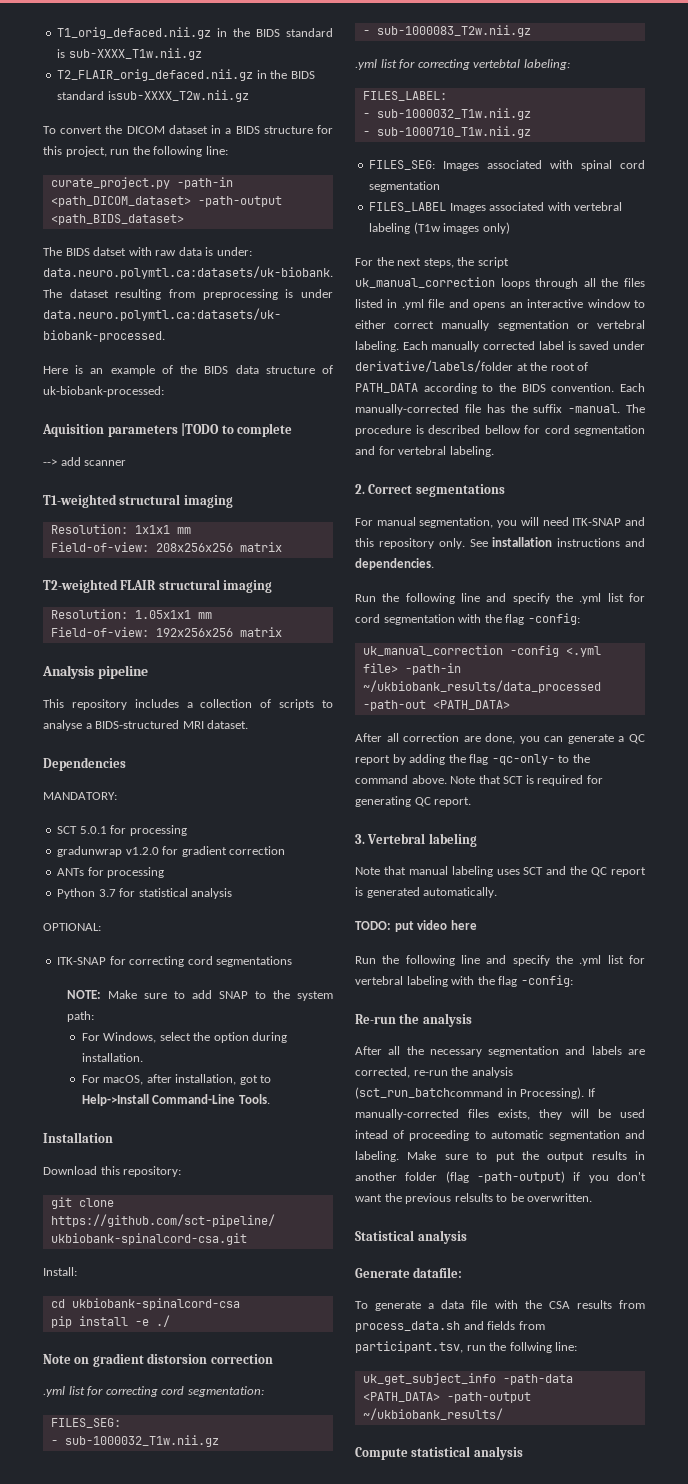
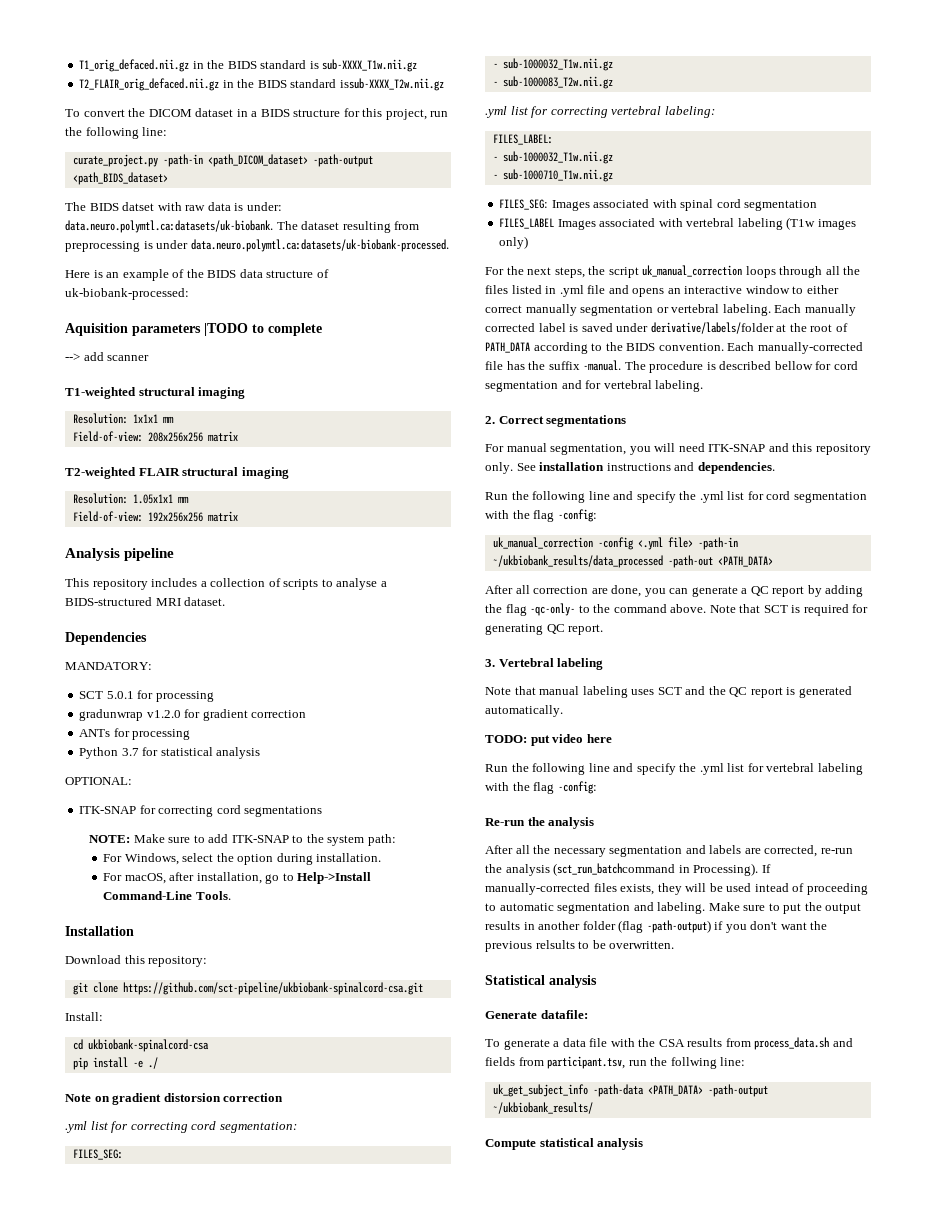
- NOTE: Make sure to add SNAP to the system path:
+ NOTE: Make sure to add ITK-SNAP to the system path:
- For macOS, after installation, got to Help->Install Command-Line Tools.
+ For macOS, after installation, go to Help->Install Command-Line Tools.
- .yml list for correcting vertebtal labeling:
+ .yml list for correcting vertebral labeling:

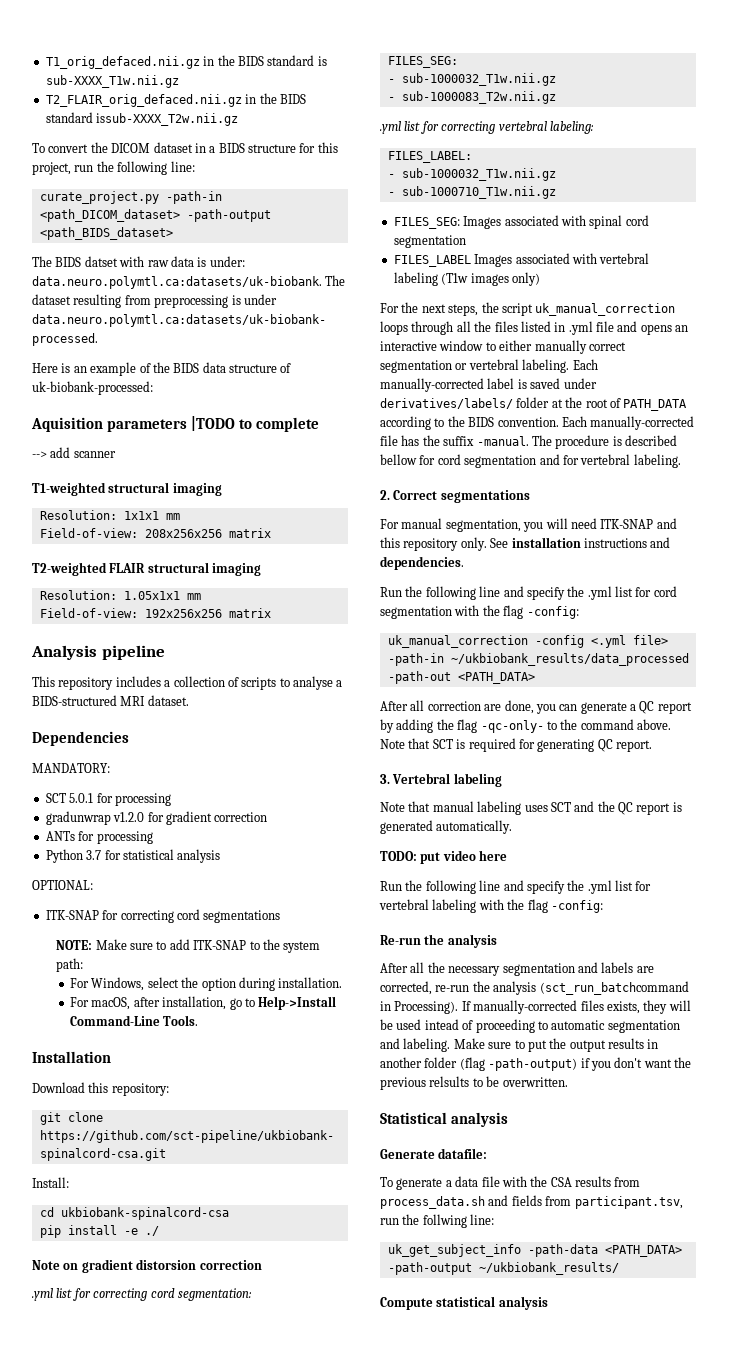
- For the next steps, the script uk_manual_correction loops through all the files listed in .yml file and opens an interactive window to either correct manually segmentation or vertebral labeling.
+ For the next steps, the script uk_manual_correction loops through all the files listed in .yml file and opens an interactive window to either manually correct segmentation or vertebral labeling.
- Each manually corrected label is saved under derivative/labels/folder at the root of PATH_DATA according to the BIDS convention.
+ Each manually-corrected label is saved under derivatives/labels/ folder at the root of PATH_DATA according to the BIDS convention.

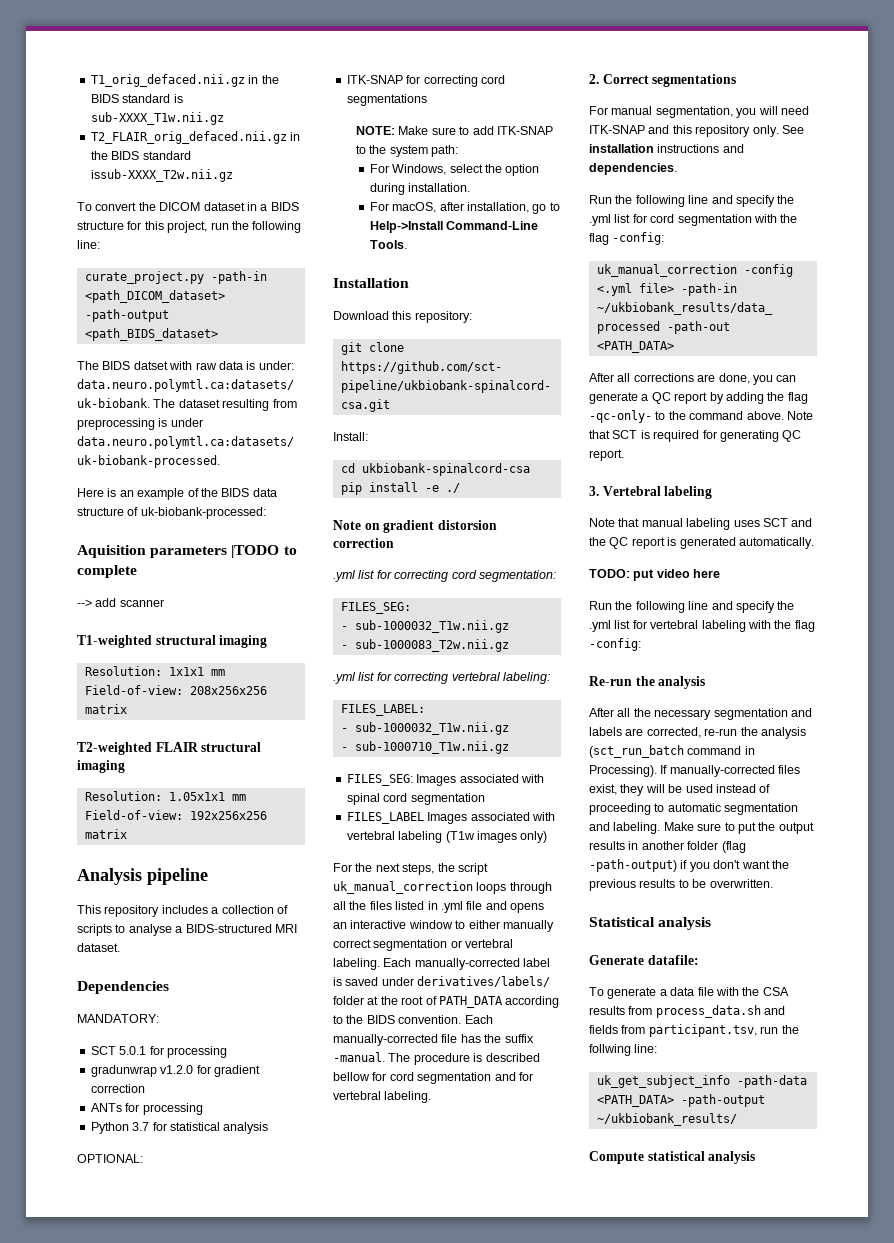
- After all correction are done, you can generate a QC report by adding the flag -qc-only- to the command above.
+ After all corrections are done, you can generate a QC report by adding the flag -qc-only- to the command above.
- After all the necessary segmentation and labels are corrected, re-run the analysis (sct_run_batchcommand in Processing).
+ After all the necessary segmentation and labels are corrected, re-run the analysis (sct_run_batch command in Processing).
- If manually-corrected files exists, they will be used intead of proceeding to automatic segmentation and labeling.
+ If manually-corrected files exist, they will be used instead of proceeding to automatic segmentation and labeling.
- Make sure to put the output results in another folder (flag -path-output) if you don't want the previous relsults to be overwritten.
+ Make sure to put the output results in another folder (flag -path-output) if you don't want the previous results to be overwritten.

========

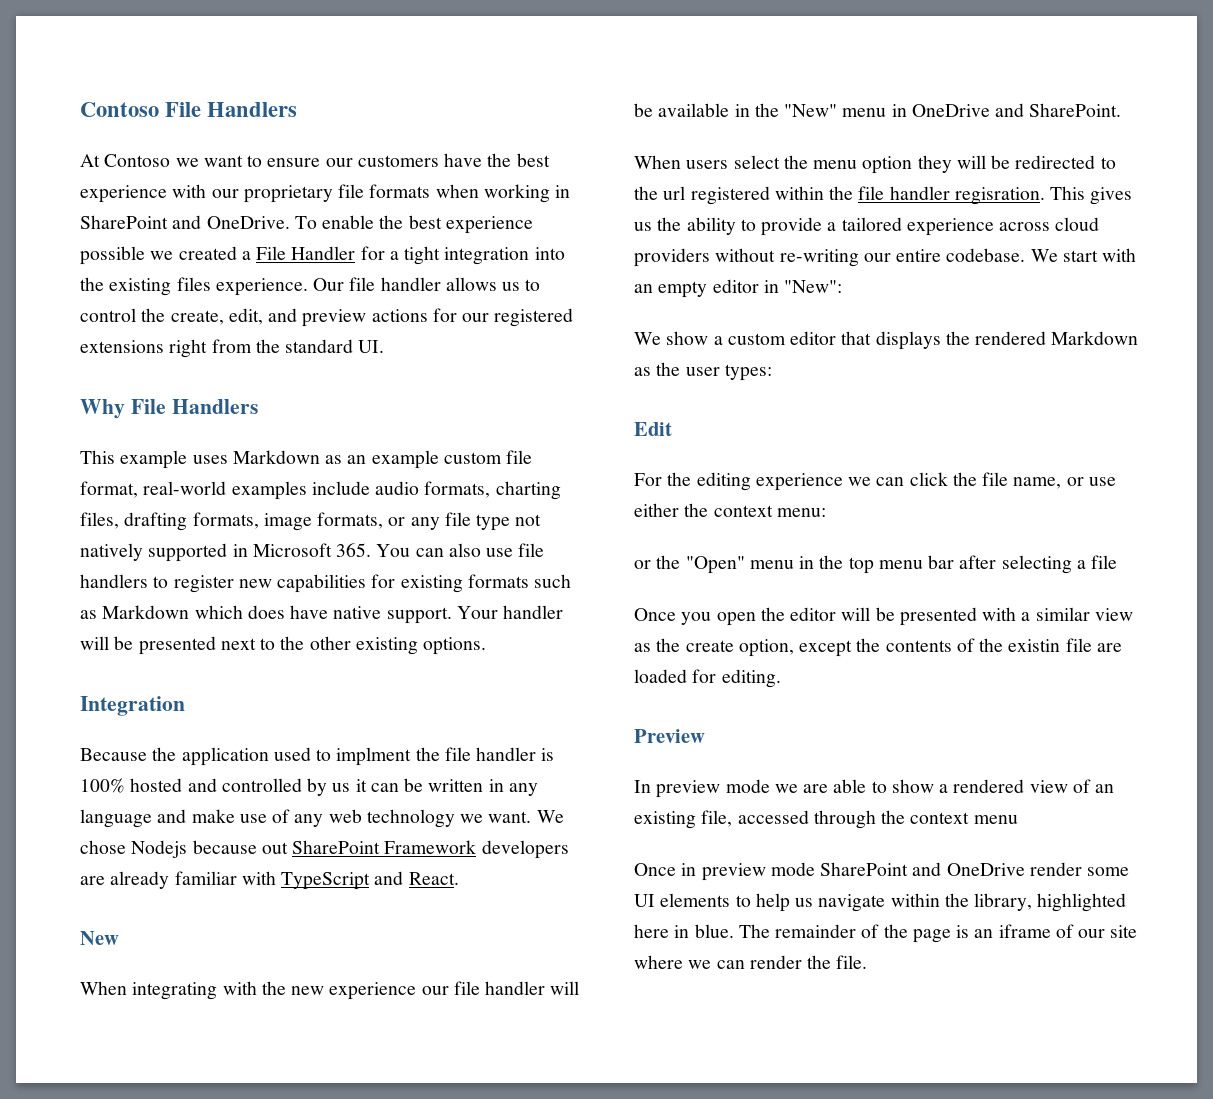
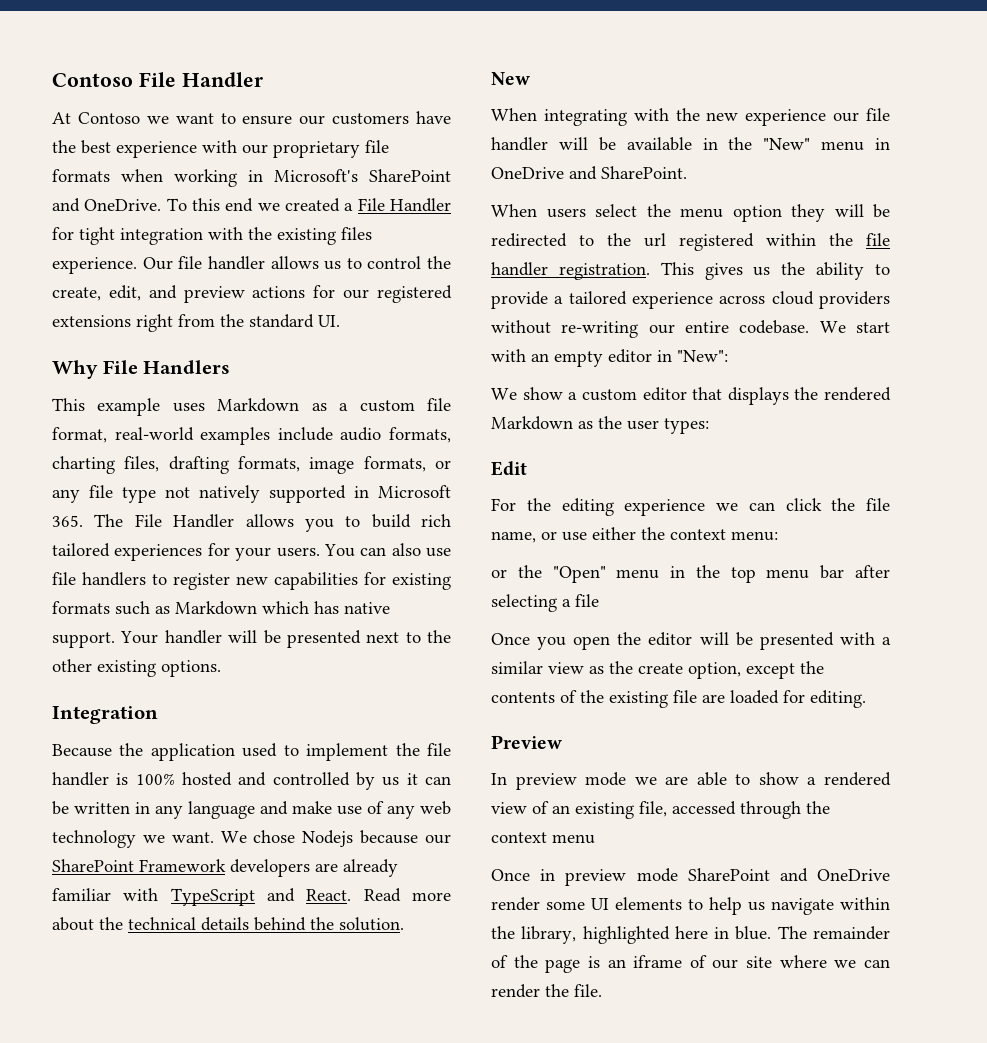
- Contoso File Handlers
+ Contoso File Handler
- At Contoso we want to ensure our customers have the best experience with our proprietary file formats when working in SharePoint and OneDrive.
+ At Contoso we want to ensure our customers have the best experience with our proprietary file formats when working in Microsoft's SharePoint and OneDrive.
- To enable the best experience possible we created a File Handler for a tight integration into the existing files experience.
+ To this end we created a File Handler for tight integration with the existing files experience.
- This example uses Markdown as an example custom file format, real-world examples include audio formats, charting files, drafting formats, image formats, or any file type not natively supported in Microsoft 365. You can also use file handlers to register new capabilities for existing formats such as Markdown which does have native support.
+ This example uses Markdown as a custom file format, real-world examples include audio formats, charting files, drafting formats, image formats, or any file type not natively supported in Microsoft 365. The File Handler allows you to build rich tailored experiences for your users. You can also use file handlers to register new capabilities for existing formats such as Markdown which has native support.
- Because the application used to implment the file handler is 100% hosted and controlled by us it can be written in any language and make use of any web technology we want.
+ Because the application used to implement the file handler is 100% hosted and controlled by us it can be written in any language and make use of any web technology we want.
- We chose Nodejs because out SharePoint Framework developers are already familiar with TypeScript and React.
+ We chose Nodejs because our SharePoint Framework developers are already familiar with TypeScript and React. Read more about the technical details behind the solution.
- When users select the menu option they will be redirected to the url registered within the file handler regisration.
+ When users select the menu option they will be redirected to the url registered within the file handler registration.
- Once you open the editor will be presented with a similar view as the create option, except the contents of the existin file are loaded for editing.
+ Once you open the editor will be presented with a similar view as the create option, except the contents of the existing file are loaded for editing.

========

■ TASK PROMPT
To complete this exercise, transcribe exactly the lines above from the one that holds "correct segmentation or vertebral labeling." through the one that holds "After all corrections". Pictures stay out.

■ EXERCISE ANSWER
+ For the next steps, the script uk_manual_correction loops through all the files listed in .yml file and opens an interactive window to either manually correct segmentation or vertebral labeling.
- Each manually corrected label is saved under derivative/labels/folder at the root of PATH_DATA according to the BIDS convention.
+ Each manually-corrected label is saved under derivatives/labels/ folder at the root of PATH_DATA according to the BIDS convention.

- After all correction are done, you can generate a QC report by adding the flag -qc-only- to the command above.
+ After all corrections are done, you can generate a QC report by adding the flag -qc-only- to the command above.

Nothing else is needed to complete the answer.